Gastbeitrag: Entschädigung für VW-Kauf nach 2016

Gastbeitrag von Rechtsanwalt Dr. Dominic Krutisch

(LC Legal & Compliance Rechtsanwaltsgesellschaft mbH)

Rechtsanwalt Dr. Dominic Krutisch

Mit seiner Entscheidung vom 5. Juni 2020 hat das Oberlandesgericht (OLG) Koblenz VW im Dieselskandal wegen vorsätzlicher, sittenwidriger Schädigung verurteilt, obwohl der Kläger sein Fahrzeug erst 2016 – also nach Bekanntgabe des Abgasskandals – erworben hatte (Az. 8 U 1295/19).

Am 28. Juli 2020 wird der Bundesgerichtshof (BGH) über einen ähnlichen Fall entscheiden (Az. VI ZR 5/20). Das Thema „Kauf in Kenntnis“ im Dieselskandal ist bisher noch höchst umstritten:

  • Käufer, die nach dem Bekanntwerden des Diesel-Abgasskandals (September 2015) ihr Fahrzeug erworben und Kenntnis von der Manipulation hatten, verloren vor den Oberlandesgerichten meistens.
  • Manche Gerichte lehnen prinzipiell eine Haftung der Volkswagen AG ab, wenn der Fahrzeugerwerb nach der Ad-hoc-Mitteilung durch VW am 22. September 2015 erfolgte. Der Käufer muss bei einem Erwerb nach Bekanntwerden des Dieselskandals nach überwiegender Rechtsprechung darlegen und beweisen, dass er von der Manipulation des Fahrzeugs keine Kenntnis hatte und den PKW ansonsten nicht erworben hätte.
  • Einige Gerichte, wie das OLG Oldenburg (Az. 14 U 166/19), urteilten jedoch: Selbst wenn der Käufer über den Diesel-Abgasskandal bei VW informiert gewesen sein sollte, schützt das VW nicht vor ihrer Strafe. Das Gericht hält es für nicht angemessen, bei einer vollendeten sittenwidrigen Handlung den Täter mit Straflosigkeit zu belohnen, nur weil er sein Handeln öffentlich macht.
  • Diese Unübersichtlichkeit führt dazu, dass es an zahlreichen Oberlandesgerichten unterschiedliche Rechtsauffassungen gibt. Am OLG Koblenz ist beispielsweise der 12. Zivilsenat der Ansicht, dass VW nach der Ad-hoc-Mitteilung vom 22. September 2015 alles unternommen hat, damit kein Verbraucher in Unkenntnis der Abgasmanipulation einen VW-Diesel mit dem Motor EA 189 kauft.
  • Dieses Verfahren wird jetzt am 28. Juli 2020 vom BGH endgültig entschieden (VI ZR 5/20). Der 8. Zivilsenat am OLG Koblenz hat VW dagegen nach § 826 BGB verurteilt: Für das Gericht entspricht es der allgemeinen Lebenserfahrung, dass ein durchschnittlicher Käufer kein Fahrzeug zu einem marktüblichen Preis erwirbt, wenn er weiß, dass von Behördenseite womöglich eine Stilllegung droht.
  • VW habe das Fahrzeug des Tochterunternehmens – hier ging es um einen Skoda – auch nicht aufgrund der Abschalteinrichtung günstiger verkauft oder den Kläger vor dem Kauf informiert. Für den Kläger muss auch nicht ersichtlich gewesen sein, dass Skoda im Diesel-Abgasskandal involviert ist. VW habe die Ad-hoc-Mitteilung sehr allgemein gehalten und nicht explizit auf Skoda hingewiesen.

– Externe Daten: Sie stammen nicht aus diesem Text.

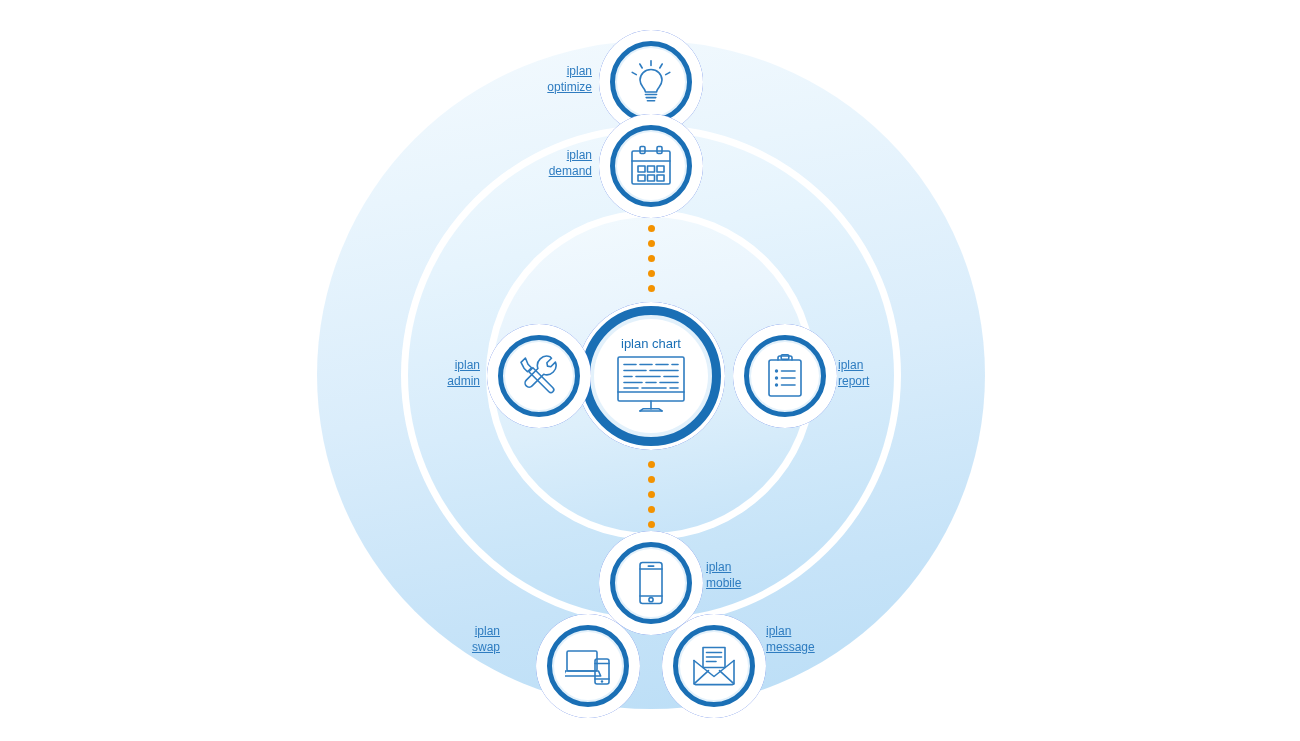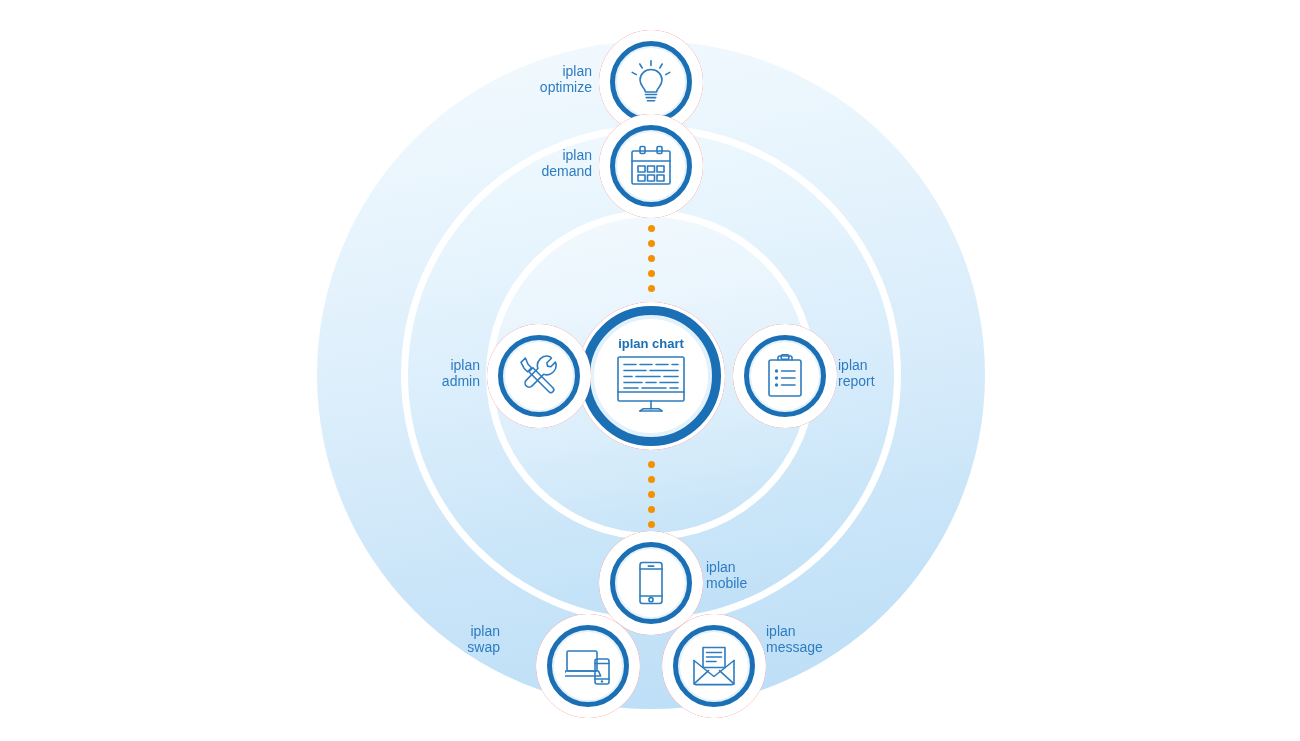"iplan" .label { font-size: 14px -> 12px; text-decoration: none -> underline }
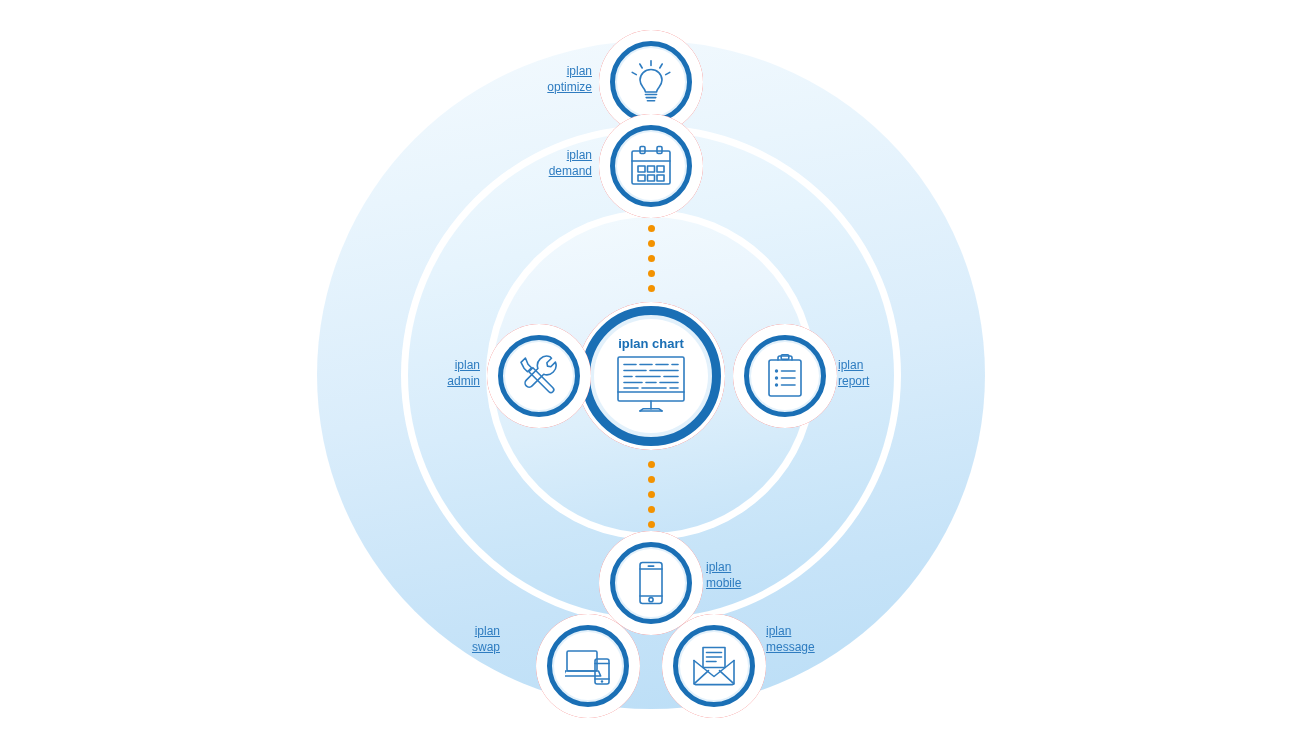"iplan chart" .node { background: #ef4444 -> #1d4ed8; font-weight: bold -> none }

Dieses Urteil passt in die insgesamt verbraucherfreundliche Wende in der Rechtsprechung rund um den Diesel-Abgasskandal, die auch im ersten BGH-Urteil am 25. Mai 2020 (Az. VI ZR 252/19) und der Verurteilung von VW mündete. Ein sogenannter Hinweisbeschluss des BGH am 8. Januar 2019 (Az. VIII ZR 225/17) hatte diese Richtung eingeleitet.

Fahrzeuge mit einer manipulierten Abgasreinigung wurden darin als mangelhaft bezeichnet. Seiher entscheidet die Mehrzahl der deutschen Oberlandesgerichte pro Verbraucher. Vor diesem Hintergrund ist auch in den Fällen „Kauf in Kenntnis“ ein verbraucherfreundliches BGH-Urteil denkbar.